That we have lived at all is the miracle


THE FACT OF THE MATTER

BY PAUL HOPKINS

It seems like it was only yesterday that I wrote in this column… Where did that year go, with a new one upon us? Now, here I am again, wondering where the last 12 months went. I may not be any the wiser, but I am, unfortunately, another year older and it seems, with each passing year, time flies at an alarming pace.

My wonderful daughter said to me once, regarding some topic or other, “You know, Dad, in three years’ time I will be 40!” And I said, “You know, Niamh, I was 40 only yesterday.”

Of course, I was 40 a score and more years ago: it just seems like yesterday. And if you, dear reader, are of similar vintage, you will know exactly what I mean.

When you are young, time passes quite slowly. Each birthday is a monumental occasion. Those long, lazy summers of childhood seem to never end. We perhaps remember trying to make the clock hands move faster with our minds as we sat bored in class. But as we grow older, life seems to speed up.

Birthdays we’d sooner forget about, rather not notice them, as we feel like we’re hurtling towards old age. Why does it feel like this? Is time really moving faster somehow?

From the University of Kansas comes a study to understand this phenomenon of time going faster as we get older. Scientists tested this theory, first proposed by the contemporary physicist and philosopher Douglas Hofstadter, that time appears to speed up because we start grouping distinct individual experiences into larger “chunks”, like all our Christmases into one.
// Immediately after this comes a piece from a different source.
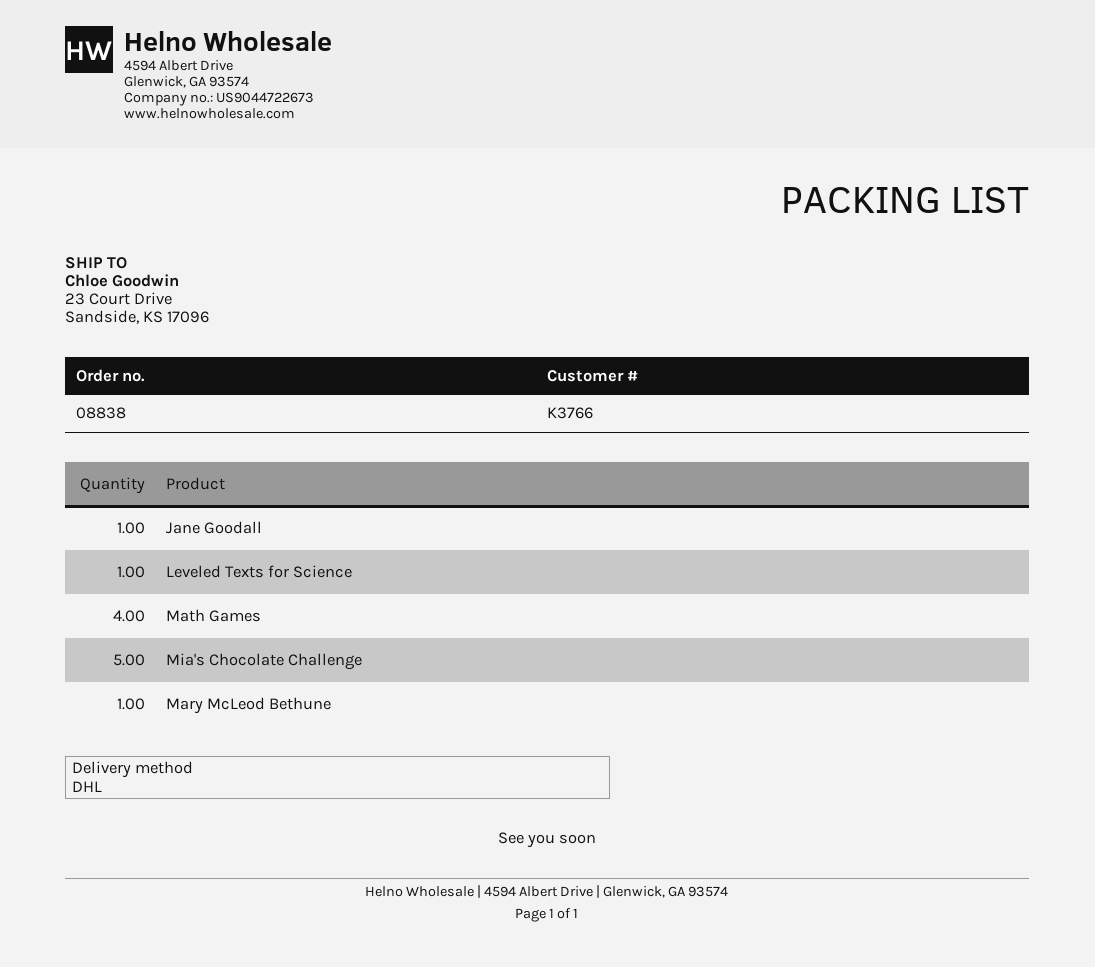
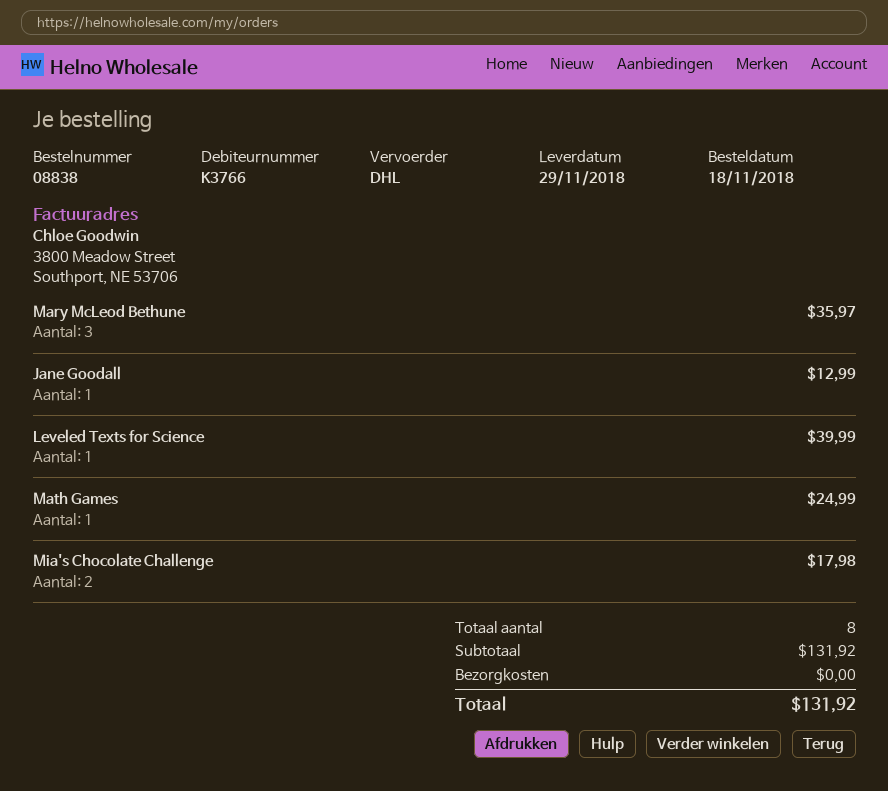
Math Games: 4 -> 1
Mia's Chocolate Challenge: 5 -> 2
Mary McLeod Bethune: 1 -> 3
When we are young, we have many big moments, experienced for the very first time. So going to a park can be quite a big deal, with many memorable sensations experienced. But as we grow older, going to that park offers fewer and fewer new experiences. So, we start collapsing them into memory “chunks”, putting everything that happened simply under “a walk in the park”, in effect making that particular span of time feel brief. At least that’s Hofstadter’s contention.

I recall a couple of years back reading a provocative essay in The Atlantic by the renowned American oncologist and bioethicist Dr Ezekiel Emanuel, entitled Why I Hope to Die at 75. Provocative, because the eminent scientist, now 69, has declared he will refuse medical interventions, antibiotics, and vaccinations once he turns 75.

The crux of his argument is that the older among us are living too long in a “disabled and diminished state of life”. He wants to make his friends and others think about how they want to live as they grow older. As he put it: “I want them to think of an alternative to succumbing to that slow constriction of activities and aspirations imperceptibly imposed by ageing.”

I am, like many, at the moment at least, opposed to this kind of thinking. And, anyway, Emanuel’s ideas may soon become obsolete — with many contemporary scientists believing we are on course to living up to 180 years old! (We are, in fact, still evolving, but that’s another day’s debate.)

Meantime, I endeavour to live life, each day, in the “moment”. A kind of mindfulness, if you like, which seems to be all the buzz at the moment. Living “in the moment” seems to allow me to appreciate such moments more fully, creating meaningful memories.

At the end of the day, these days, I find myself more often re-sensitised to the satisfaction of the simple things life offers. Spring was never so vibrant, but autumn does, most days, seem richly gold.

Increasingly, I find people are of abiding interest — observed on the street, overheard on the bus, down the pub of an evening.

Small pleasures have greater meaning now; that pint, the walk by the mill, my friend’s just-published book of essays, my daughter’s daily phone call…

In their own way, such simple things counteract life’s quickening pace.

At the end of the day, middle and old age, and the attainment of such, should be laudably embraced, for it is that time of life denied to so many throughout the world, for whom death comes calling early.

That I have lived another year is a miracle in itself. May your new year bring you all the good life has to offer.